# Could posts be saved?



## Eugens

This is what has happened to me a few times:

I want to reply to a thread, so I click on "quote" or "go advance". Be it because I write a more or less long post, I take my time to think what I'm going to type or I'm held up doing something else; a while goes by before I decide my answer is ready. I click on "submit" and... aargh, noo! For some reason my session is off and I'm logged out. I click on "back" and, of course, my post is gone. The page is either blank or only what I had quoted remains there. As this has happened to me before, I try to remind myself to "copy" the entire post before clicking on anything, but unfortunately sometimes I forget.

I don't know why I get disconnected, but I think this wouldn't be a problem if, say, a window saying "would you like to copy this message before submitting?", or something like that, popped up when clicking on "submit". Would that be possible? Has this happened to anyone else or is it just me or my computer? 

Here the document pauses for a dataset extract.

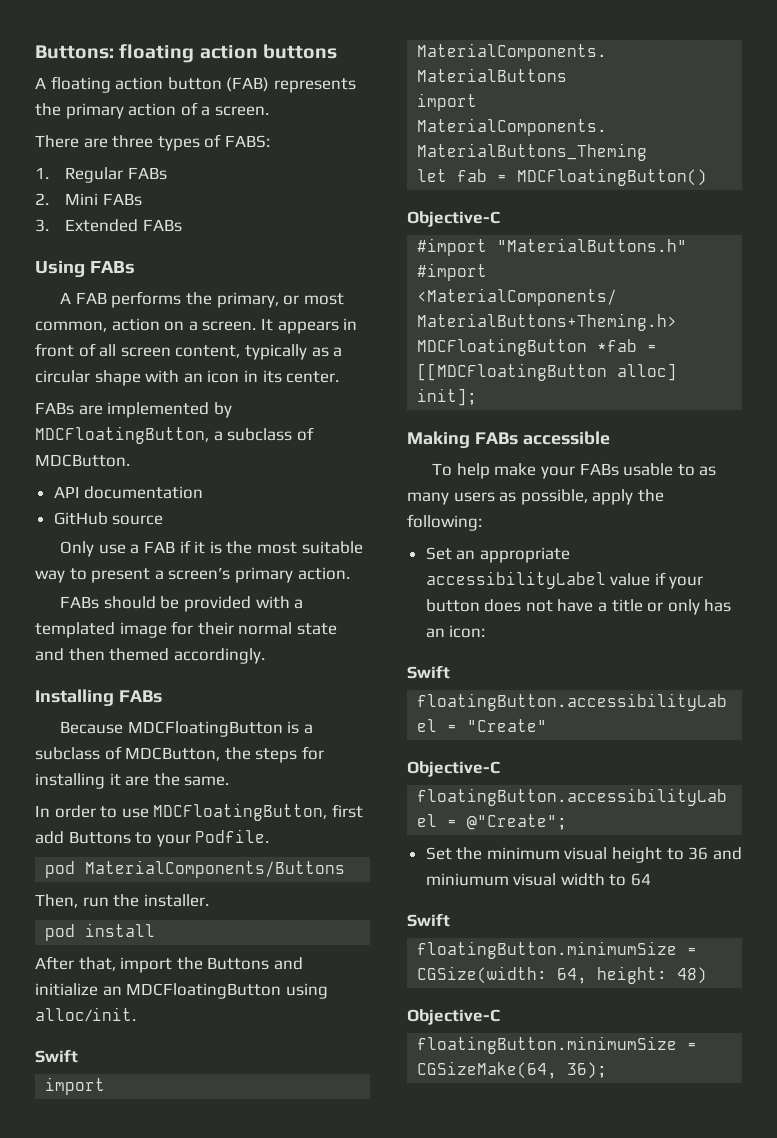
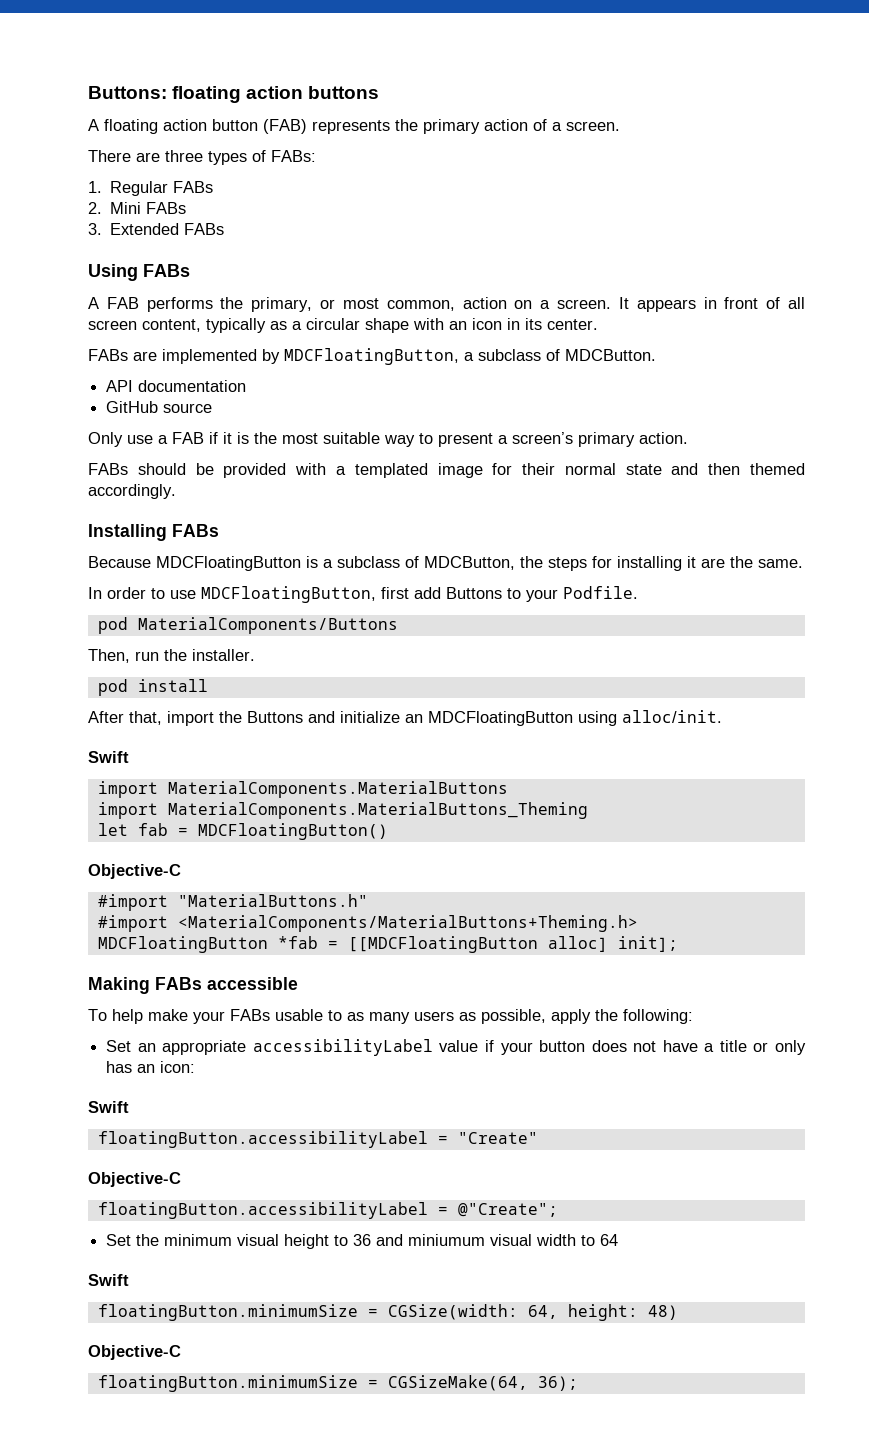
[224,135,270,148] FABS: -> [271,150,316,162] FABs:

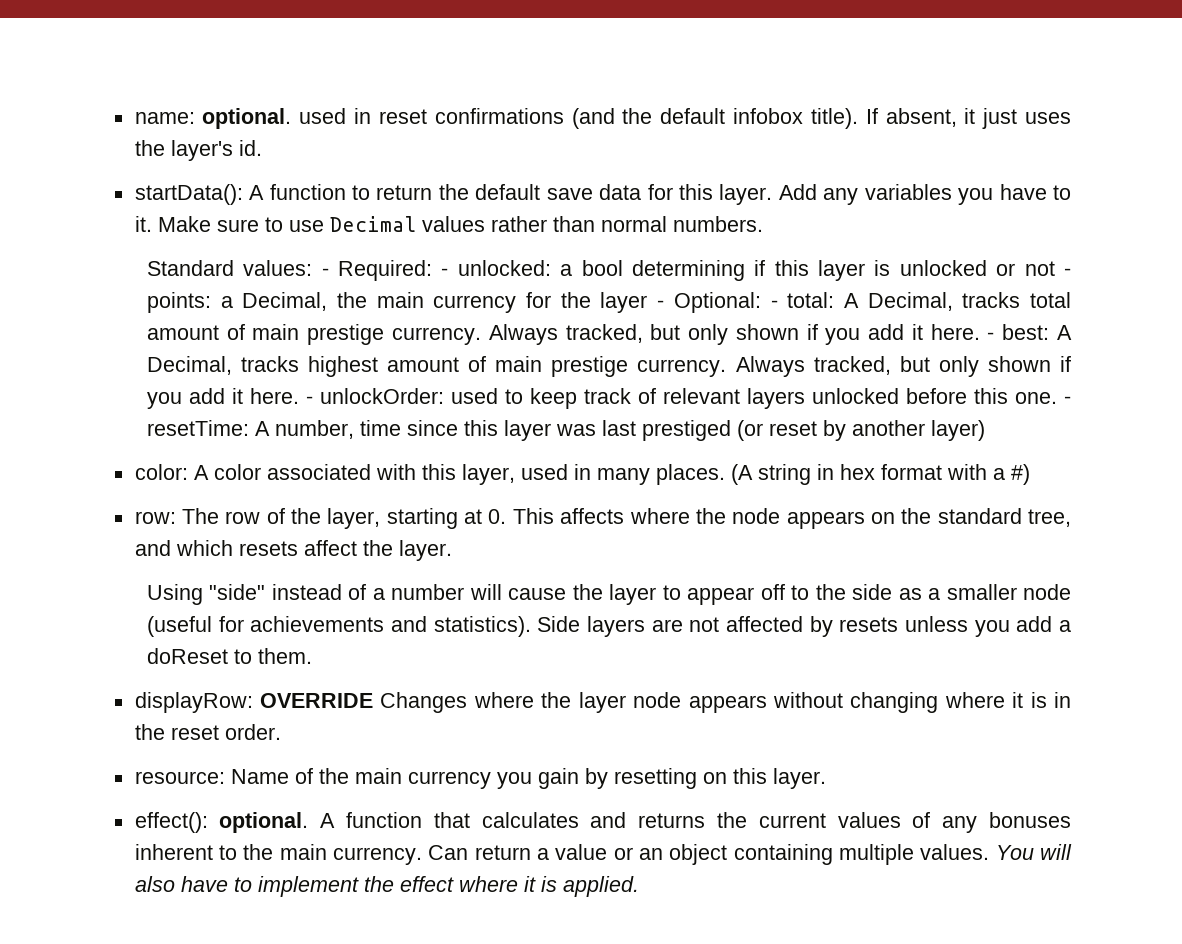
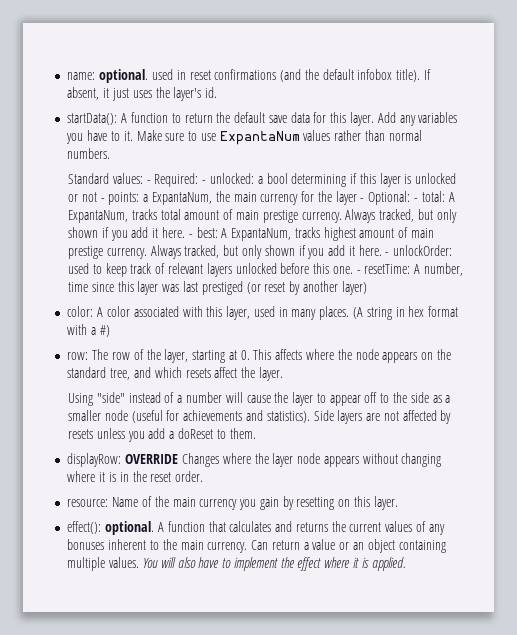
[329,216,416,232] Decimal -> [219,131,300,145] ExpantaNum
[242,292,328,311] Decimal, -> [151,192,212,205] ExpantaNum,
[867,292,953,311] Decimal, -> [68,210,129,223] ExpantaNum,
[146,356,232,375] Decimal, -> [231,228,292,241] ExpantaNum,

This is really frustrating. Well, I'm going to submit this post, but just in case, I'll copy it before sending it in...


----------



## Jana337

Eugens said:
			
		

> This is what has happened to me a few times:
> 
> I want to reply to a thread, so I click on "quote" or "go advance". Be it because I write a more or less long post, I take my time to think what I'm going to type or I'm held up doing something else; a while goes by before I decide my answer is ready. I click on "submit" and... aargh, noo! For some reason my session is off and I'm logged out. I click on "back" and, of course, my post is gone. The page is either blank or only what I had quoted remains there. As this has happened to me before, I try to remind myself to "copy" the entire post before clicking on anything, but unfortunately sometimes I forget.
> 
> I don't know why I get disconnected, but I think this wouldn't be a problem if, say, a window saying "would you like to copy this message before submitting?", or something like that, popped up when clicking on "submit". Would that be possible? Has this happened to anyone else or is it just me or my computer?
> 
> This is really frustrating. Well, I'm going to submit this post, but just in case, I'll copy it before sending it in...


You are not the only one. Sadly, the unexpected logging-off sometimes happens. Mike is working on removing the bug. 

So far, the only option is to save posts offline. It is very advisable, especially when they are long or elaborate. I am afraid that a pop-up message would be considered annoying for forer@s who do not experience problems most of the time. 

Jana


----------



## jorge_val_ribera

Yes, that's one of the MOST annoying things that can happen to you on the Internet. That has happened to me several times with e-mails, it's the worst!

The only suggestion I can give you is that you write your posts in Word, and then copy and paste them in order to post them. That way, your text won't get lost.


----------



## nycphotography

I know exactly how to fix it, effectively and permanently for most users, universal to all vBullitin forums.

But, alas, I make my living with software, and my personal experience with software companies is that they are never willing to pay for what they get.  So do I tell them how to fix it for free?  Interestingly, my experience with offering free fixes has had zero success as well.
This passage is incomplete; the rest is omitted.